▶ _How to complete this task_: Below are lines of data, and only some are wanted. Please repeat exactly those from the line that has "[37,63,200,80] Identifying the" through the line that has "[575,216,594,224] ties ->".

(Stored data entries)
>>>>

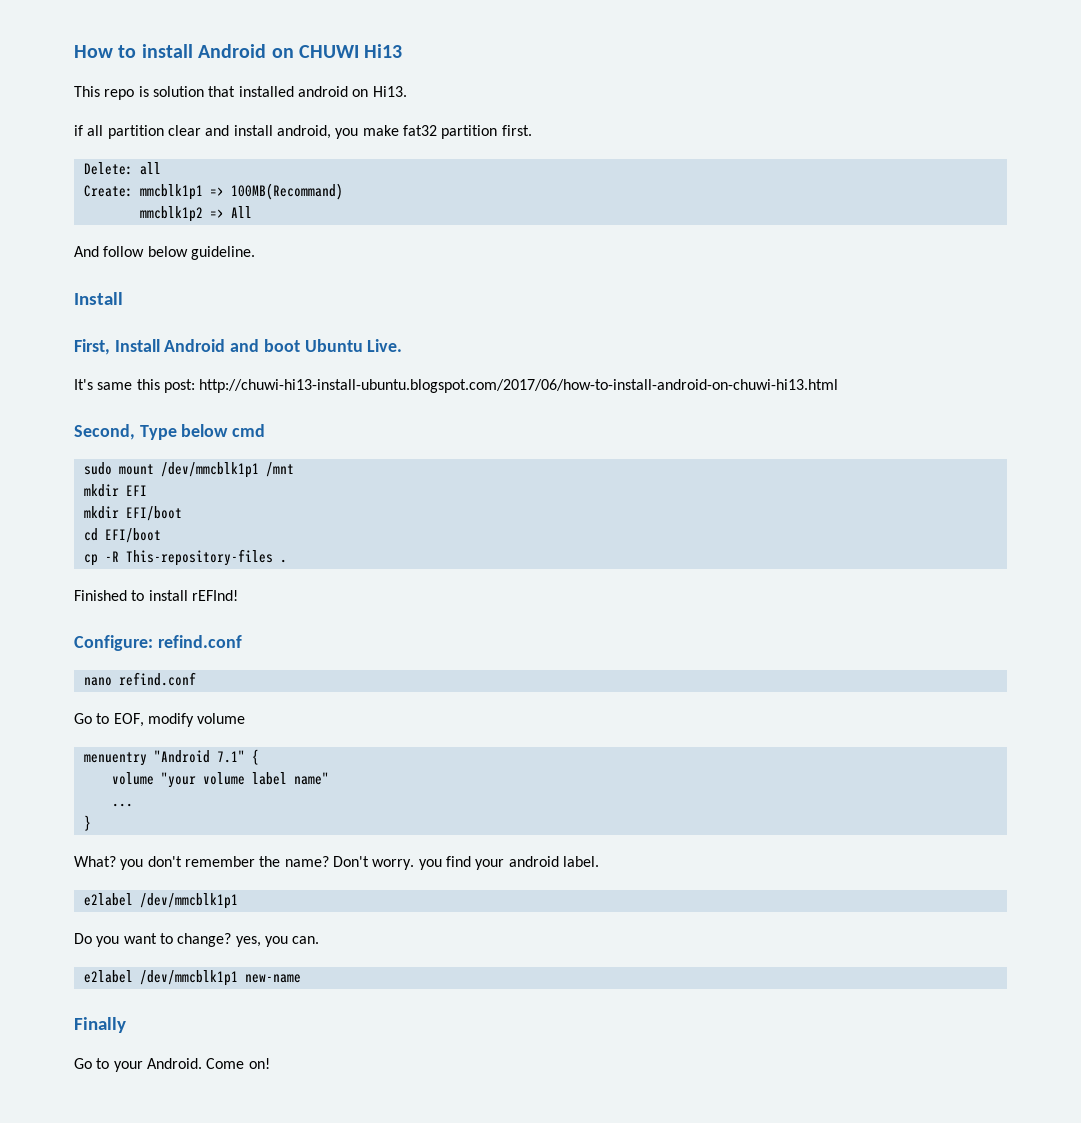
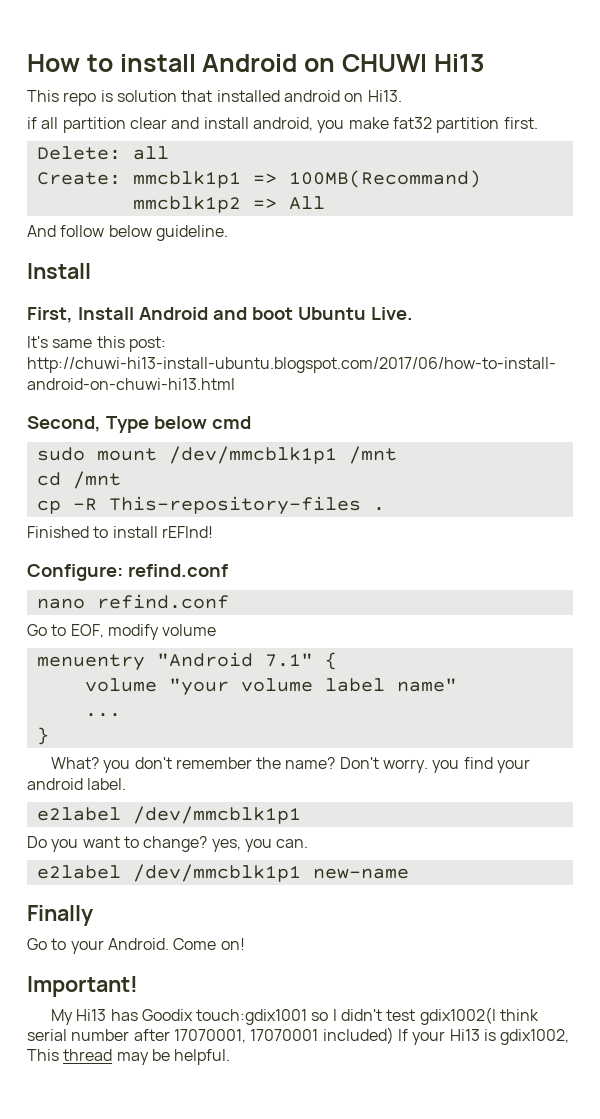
[83,484,147,497] [83,506,182,521] // mkdir EFI // mkdir EFI/boot -> (397, 455) none
[104,528,161,543] EFI/boot -> [72,471,121,489] /mnt
(270, 1063) none -> [27,976,138,997] [50,1007,540,1025] [27,1027,570,1045] [27,1049,231,1065] // Important! // My Hi13 has Goodix touch:gdix1001 so I didn't test gdix1002(I think serial number after 17070001, 17070001 included) If your Hi13 is gdix1002, This thread may be helpful.

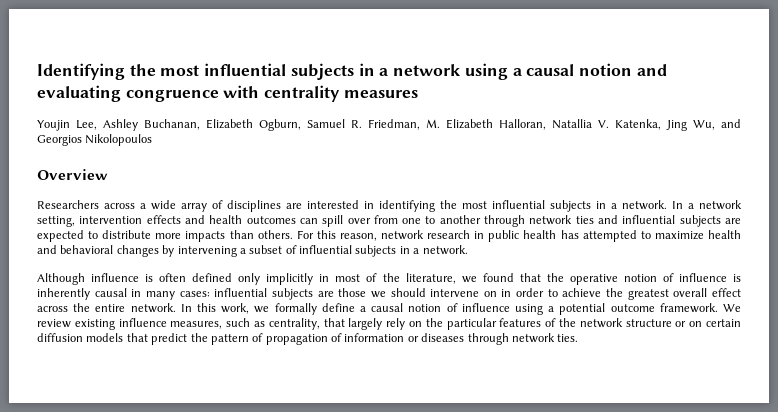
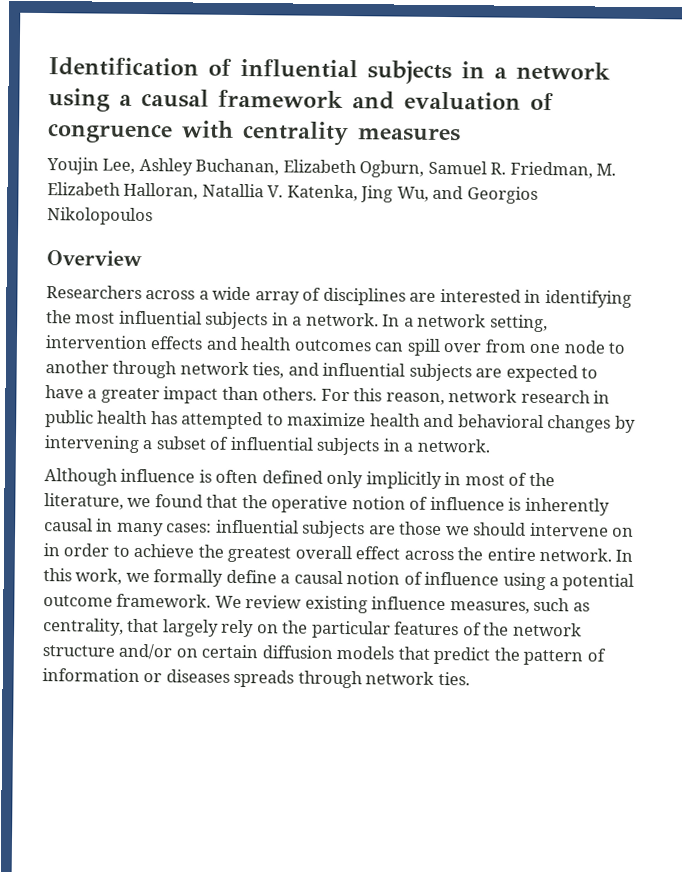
[37,63,200,80] Identifying the most -> [48,57,232,77] Identification of
[578,63,667,76] [37,85,121,102] notion and evaluating -> [218,89,554,111] framework and evaluation of
(422, 221) none -> [563,340,605,354] node
[575,216,594,224] ties -> [252,362,285,379] ties,
[102,230,226,242] distribute more impacts -> [45,385,219,404] have a greater impact
[675,321,687,327] or -> [118,643,173,660] and/or
[265,333,342,345] propagation of -> (606, 655) none
(465, 337) none -> [233,669,295,688] spreads

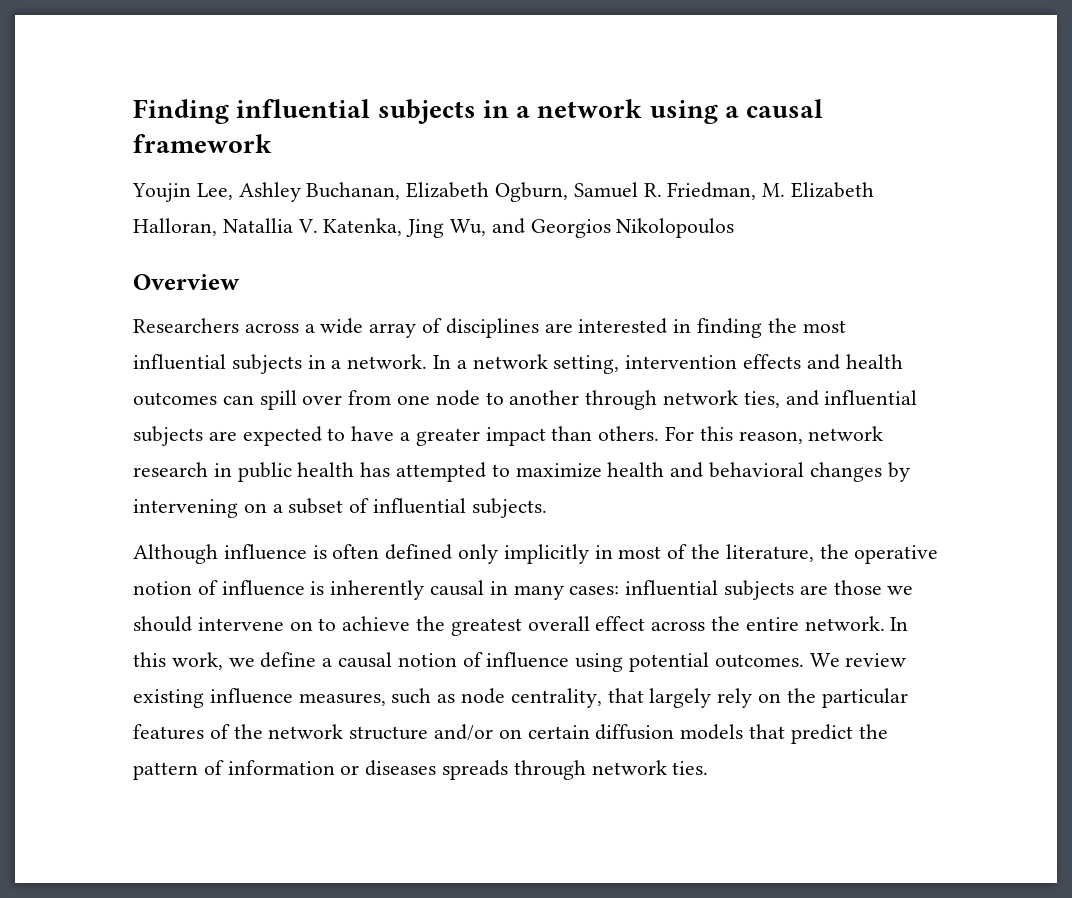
[48,57,232,77] Identification of -> [133,99,229,124] Finding
[352,91,554,111] [47,120,461,147] and evaluation of congruence with centrality measures -> (272, 143) none
[544,290,632,308] identifying -> [697,318,763,338] finding
(140, 444) none -> [243,503,267,513] on
[316,437,491,456] subjects in a network. -> [471,498,547,518] subjects.
[127,494,239,508] we found that -> (814, 553) none
[43,543,110,557] in order -> (313, 626) none
[153,569,224,587] formally -> (255, 662) none
[549,573,635,591] [43,593,212,608] a potential outcome framework. -> [629,652,804,672] potential outcomes.
(590, 607) none -> [461,688,506,704] node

<<<<

▶ _Answer to the problem_:
[37,63,200,80] Identifying the most -> [48,57,232,77] Identification of
[578,63,667,76] [37,85,121,102] notion and evaluating -> [218,89,554,111] framework and evaluation of
(422, 221) none -> [563,340,605,354] node
[575,216,594,224] ties -> [252,362,285,379] ties,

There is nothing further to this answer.